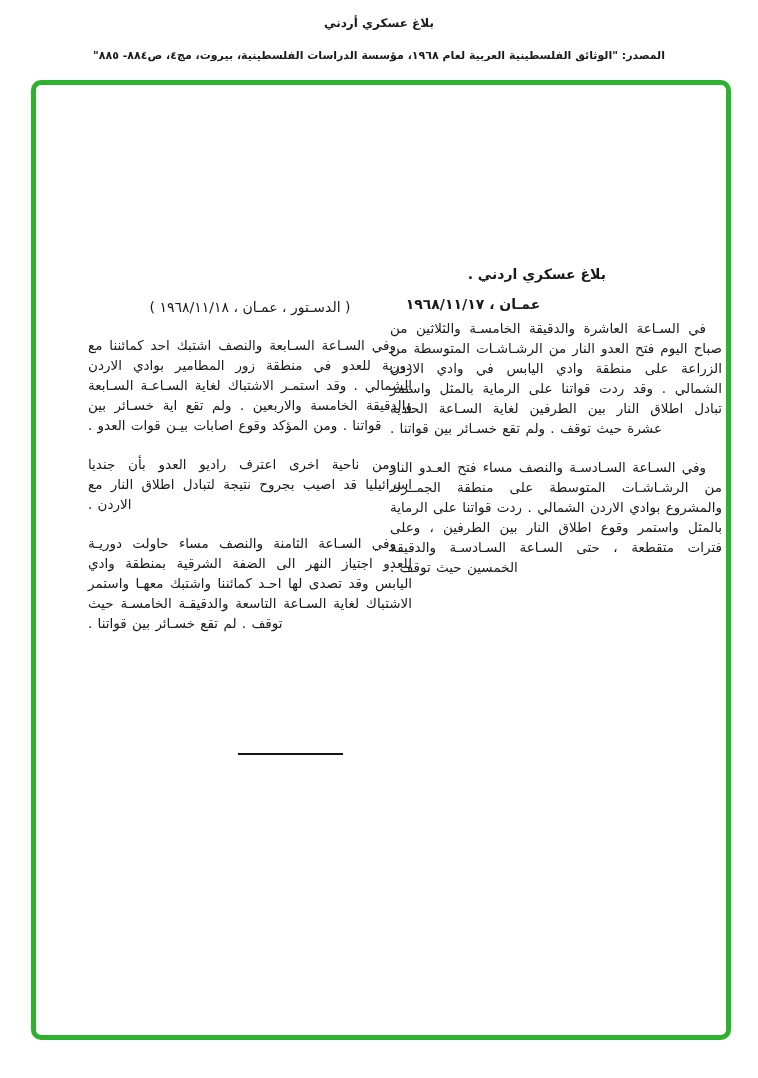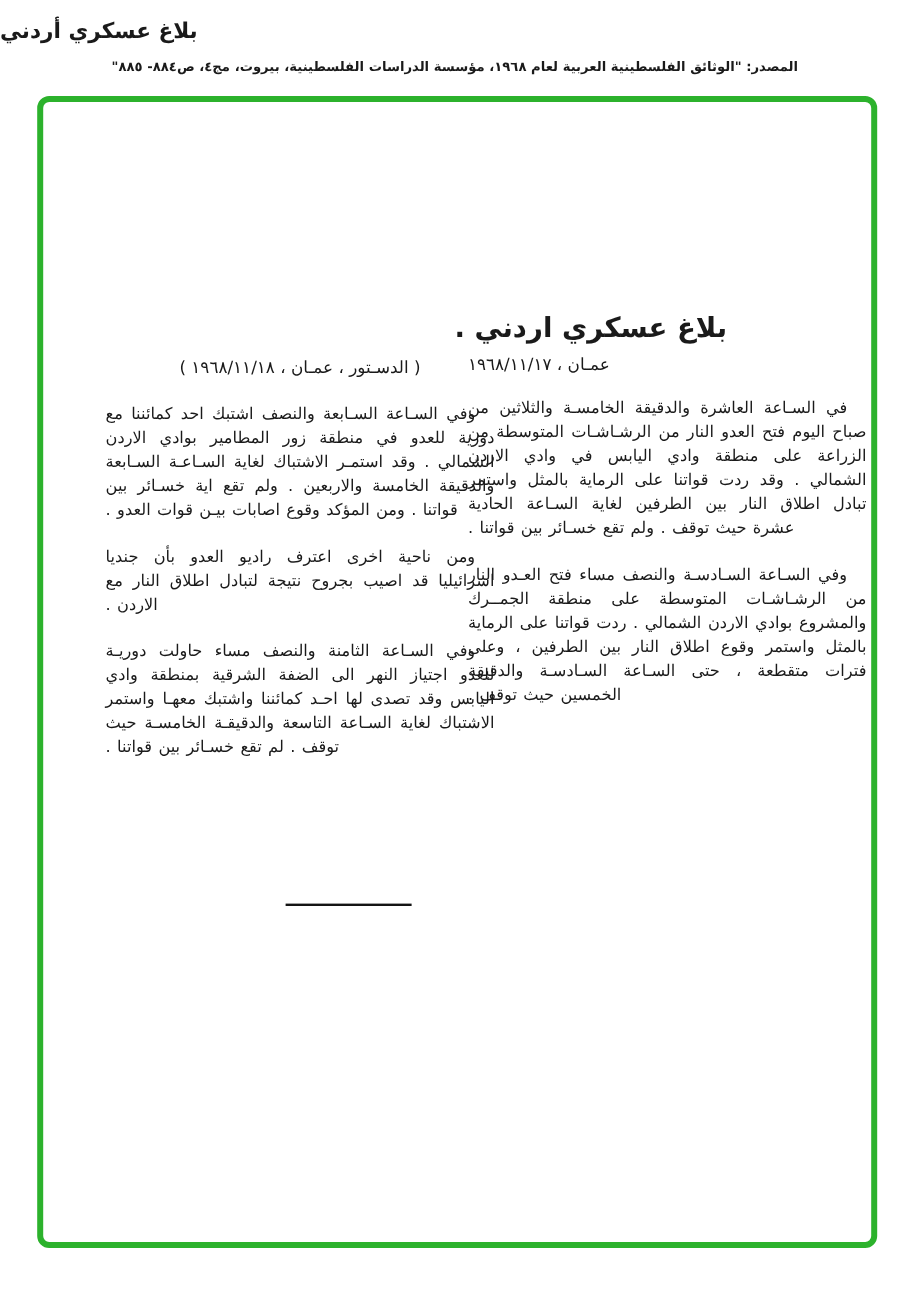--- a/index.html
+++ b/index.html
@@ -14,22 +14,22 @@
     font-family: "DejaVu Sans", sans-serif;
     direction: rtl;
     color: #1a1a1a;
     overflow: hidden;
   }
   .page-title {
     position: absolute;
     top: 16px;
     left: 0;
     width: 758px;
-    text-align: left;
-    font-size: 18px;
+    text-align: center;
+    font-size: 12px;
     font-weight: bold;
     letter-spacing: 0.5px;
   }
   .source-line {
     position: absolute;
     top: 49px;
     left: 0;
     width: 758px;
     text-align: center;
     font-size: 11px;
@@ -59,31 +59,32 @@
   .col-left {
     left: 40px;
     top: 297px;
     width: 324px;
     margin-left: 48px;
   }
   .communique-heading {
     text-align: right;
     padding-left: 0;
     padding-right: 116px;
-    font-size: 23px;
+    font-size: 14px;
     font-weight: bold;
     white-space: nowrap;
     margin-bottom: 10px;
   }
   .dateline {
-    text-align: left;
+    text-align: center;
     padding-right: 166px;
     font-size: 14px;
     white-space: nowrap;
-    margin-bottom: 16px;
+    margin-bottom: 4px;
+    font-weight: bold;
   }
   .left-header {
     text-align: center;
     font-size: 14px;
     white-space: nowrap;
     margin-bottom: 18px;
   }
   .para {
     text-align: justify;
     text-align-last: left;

* * *

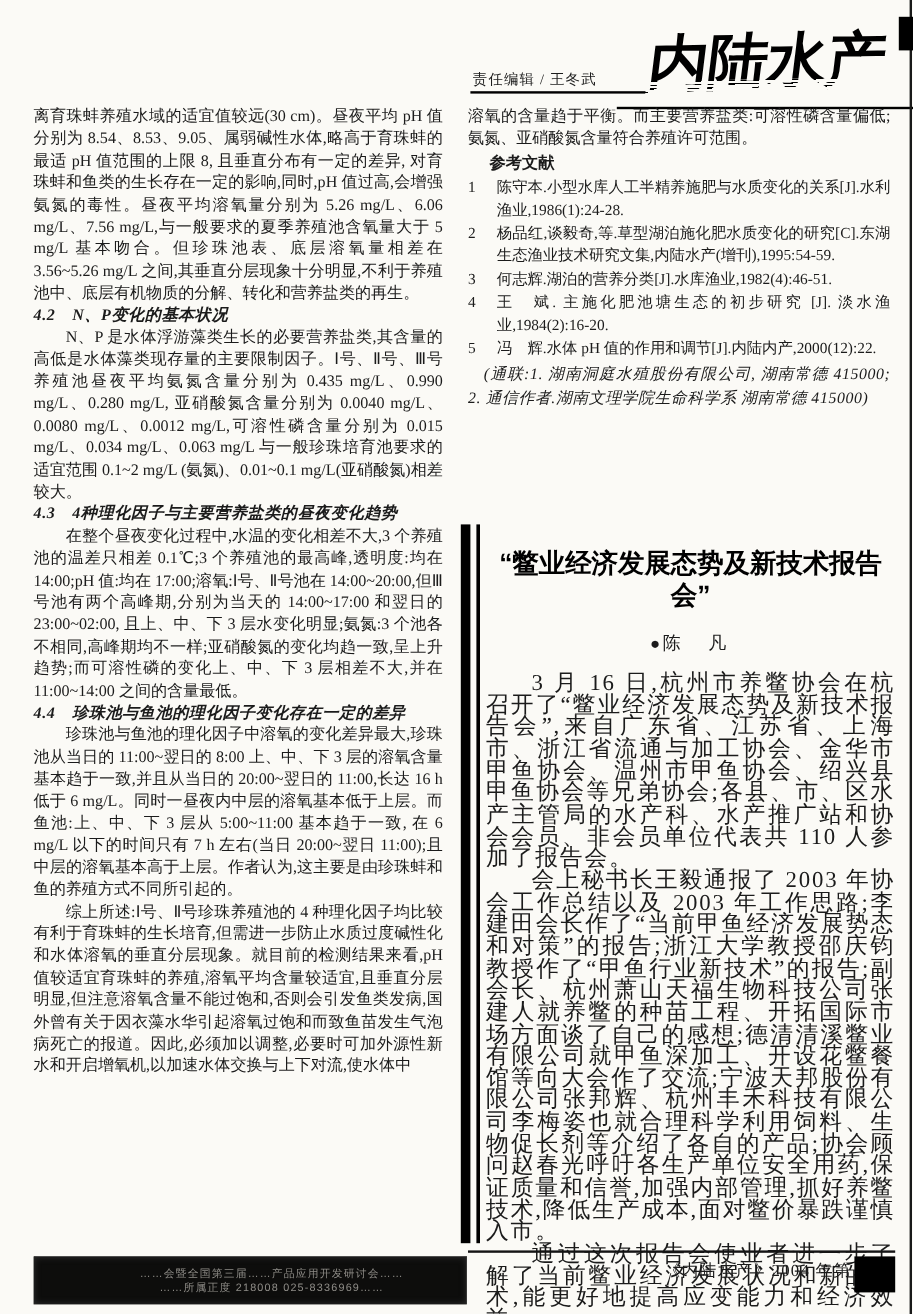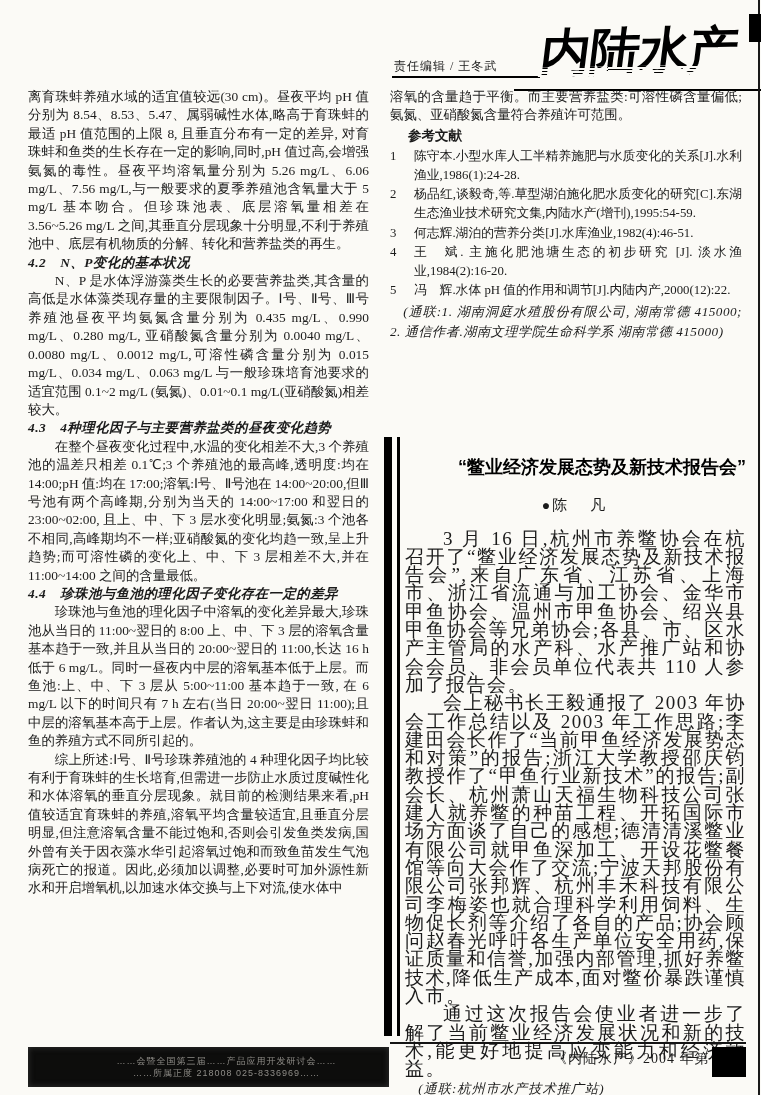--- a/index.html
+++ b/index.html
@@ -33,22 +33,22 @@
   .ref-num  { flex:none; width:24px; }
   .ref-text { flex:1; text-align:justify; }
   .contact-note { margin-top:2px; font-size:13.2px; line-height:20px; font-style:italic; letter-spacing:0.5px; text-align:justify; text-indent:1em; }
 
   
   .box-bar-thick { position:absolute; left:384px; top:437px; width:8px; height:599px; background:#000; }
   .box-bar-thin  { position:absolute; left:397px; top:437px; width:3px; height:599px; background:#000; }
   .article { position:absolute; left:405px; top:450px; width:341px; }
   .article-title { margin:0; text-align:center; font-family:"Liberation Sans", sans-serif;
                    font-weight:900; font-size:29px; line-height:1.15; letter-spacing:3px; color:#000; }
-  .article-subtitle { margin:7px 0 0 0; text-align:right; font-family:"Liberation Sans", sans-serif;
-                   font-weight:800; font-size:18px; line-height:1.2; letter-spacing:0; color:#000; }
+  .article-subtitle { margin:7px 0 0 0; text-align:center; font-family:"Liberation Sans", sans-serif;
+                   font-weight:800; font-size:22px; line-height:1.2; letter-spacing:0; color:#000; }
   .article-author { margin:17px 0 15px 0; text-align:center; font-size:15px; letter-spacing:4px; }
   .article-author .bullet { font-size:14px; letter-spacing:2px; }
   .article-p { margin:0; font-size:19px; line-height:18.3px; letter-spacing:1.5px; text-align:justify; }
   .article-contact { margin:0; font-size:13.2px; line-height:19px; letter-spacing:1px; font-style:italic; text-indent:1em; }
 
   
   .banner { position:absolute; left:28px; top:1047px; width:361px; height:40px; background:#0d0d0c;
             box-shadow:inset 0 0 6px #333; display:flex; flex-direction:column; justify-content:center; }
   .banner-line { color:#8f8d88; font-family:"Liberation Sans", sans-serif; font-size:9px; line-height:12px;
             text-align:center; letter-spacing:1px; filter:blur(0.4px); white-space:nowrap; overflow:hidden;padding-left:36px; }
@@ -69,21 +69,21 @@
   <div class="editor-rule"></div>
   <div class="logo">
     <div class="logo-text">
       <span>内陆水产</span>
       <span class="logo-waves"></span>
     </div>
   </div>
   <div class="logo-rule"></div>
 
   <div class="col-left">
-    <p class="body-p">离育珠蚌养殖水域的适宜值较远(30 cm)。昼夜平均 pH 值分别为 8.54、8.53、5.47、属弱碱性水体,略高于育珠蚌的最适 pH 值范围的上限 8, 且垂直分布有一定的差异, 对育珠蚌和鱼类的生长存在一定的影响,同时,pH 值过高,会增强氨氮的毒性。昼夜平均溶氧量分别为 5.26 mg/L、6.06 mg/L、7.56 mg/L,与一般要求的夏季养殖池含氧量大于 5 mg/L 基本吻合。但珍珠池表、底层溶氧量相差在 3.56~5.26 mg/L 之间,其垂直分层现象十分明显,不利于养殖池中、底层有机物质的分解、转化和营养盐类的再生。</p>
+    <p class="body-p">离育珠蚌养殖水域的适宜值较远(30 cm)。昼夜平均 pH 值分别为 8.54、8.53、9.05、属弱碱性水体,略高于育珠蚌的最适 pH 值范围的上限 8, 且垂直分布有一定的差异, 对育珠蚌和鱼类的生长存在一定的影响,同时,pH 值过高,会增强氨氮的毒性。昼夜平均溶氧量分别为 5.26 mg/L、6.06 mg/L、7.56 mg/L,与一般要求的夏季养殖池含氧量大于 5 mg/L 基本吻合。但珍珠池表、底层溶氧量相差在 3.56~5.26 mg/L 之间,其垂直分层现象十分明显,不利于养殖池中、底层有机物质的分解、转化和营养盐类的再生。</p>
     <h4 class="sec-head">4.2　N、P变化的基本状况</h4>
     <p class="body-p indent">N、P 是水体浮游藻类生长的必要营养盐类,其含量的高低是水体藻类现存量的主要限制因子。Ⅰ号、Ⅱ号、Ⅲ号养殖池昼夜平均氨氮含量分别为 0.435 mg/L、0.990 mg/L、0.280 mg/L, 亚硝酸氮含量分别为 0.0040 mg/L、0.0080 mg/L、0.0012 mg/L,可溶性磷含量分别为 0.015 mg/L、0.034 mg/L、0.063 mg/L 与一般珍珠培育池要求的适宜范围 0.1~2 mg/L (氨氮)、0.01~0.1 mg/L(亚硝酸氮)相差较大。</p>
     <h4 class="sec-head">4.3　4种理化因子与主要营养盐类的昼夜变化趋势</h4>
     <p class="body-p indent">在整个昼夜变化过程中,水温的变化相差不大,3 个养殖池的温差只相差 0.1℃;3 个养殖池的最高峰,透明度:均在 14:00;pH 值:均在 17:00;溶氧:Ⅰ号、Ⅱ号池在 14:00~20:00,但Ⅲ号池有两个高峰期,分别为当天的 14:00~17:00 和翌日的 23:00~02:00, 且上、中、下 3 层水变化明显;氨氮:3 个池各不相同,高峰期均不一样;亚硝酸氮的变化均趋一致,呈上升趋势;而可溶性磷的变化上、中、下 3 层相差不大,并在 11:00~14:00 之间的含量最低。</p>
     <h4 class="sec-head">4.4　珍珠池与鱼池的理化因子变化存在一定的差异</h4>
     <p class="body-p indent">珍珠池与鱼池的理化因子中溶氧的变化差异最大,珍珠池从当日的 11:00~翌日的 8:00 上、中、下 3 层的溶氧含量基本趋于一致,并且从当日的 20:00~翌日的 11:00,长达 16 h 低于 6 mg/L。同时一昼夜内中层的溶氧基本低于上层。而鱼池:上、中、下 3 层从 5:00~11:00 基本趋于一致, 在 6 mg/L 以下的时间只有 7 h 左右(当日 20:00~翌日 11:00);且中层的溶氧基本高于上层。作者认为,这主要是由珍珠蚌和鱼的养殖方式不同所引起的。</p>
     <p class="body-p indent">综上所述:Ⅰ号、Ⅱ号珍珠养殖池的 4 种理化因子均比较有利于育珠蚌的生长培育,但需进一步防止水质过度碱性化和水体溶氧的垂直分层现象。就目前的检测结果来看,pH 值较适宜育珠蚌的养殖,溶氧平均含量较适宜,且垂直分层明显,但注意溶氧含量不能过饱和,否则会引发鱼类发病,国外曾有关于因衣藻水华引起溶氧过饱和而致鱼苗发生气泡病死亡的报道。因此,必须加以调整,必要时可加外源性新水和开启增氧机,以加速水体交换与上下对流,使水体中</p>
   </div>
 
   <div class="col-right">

EXERCISE BRIEF: Report how many lines above contain the string "值分别为". Please write the number only.

RESULT BELOW: 2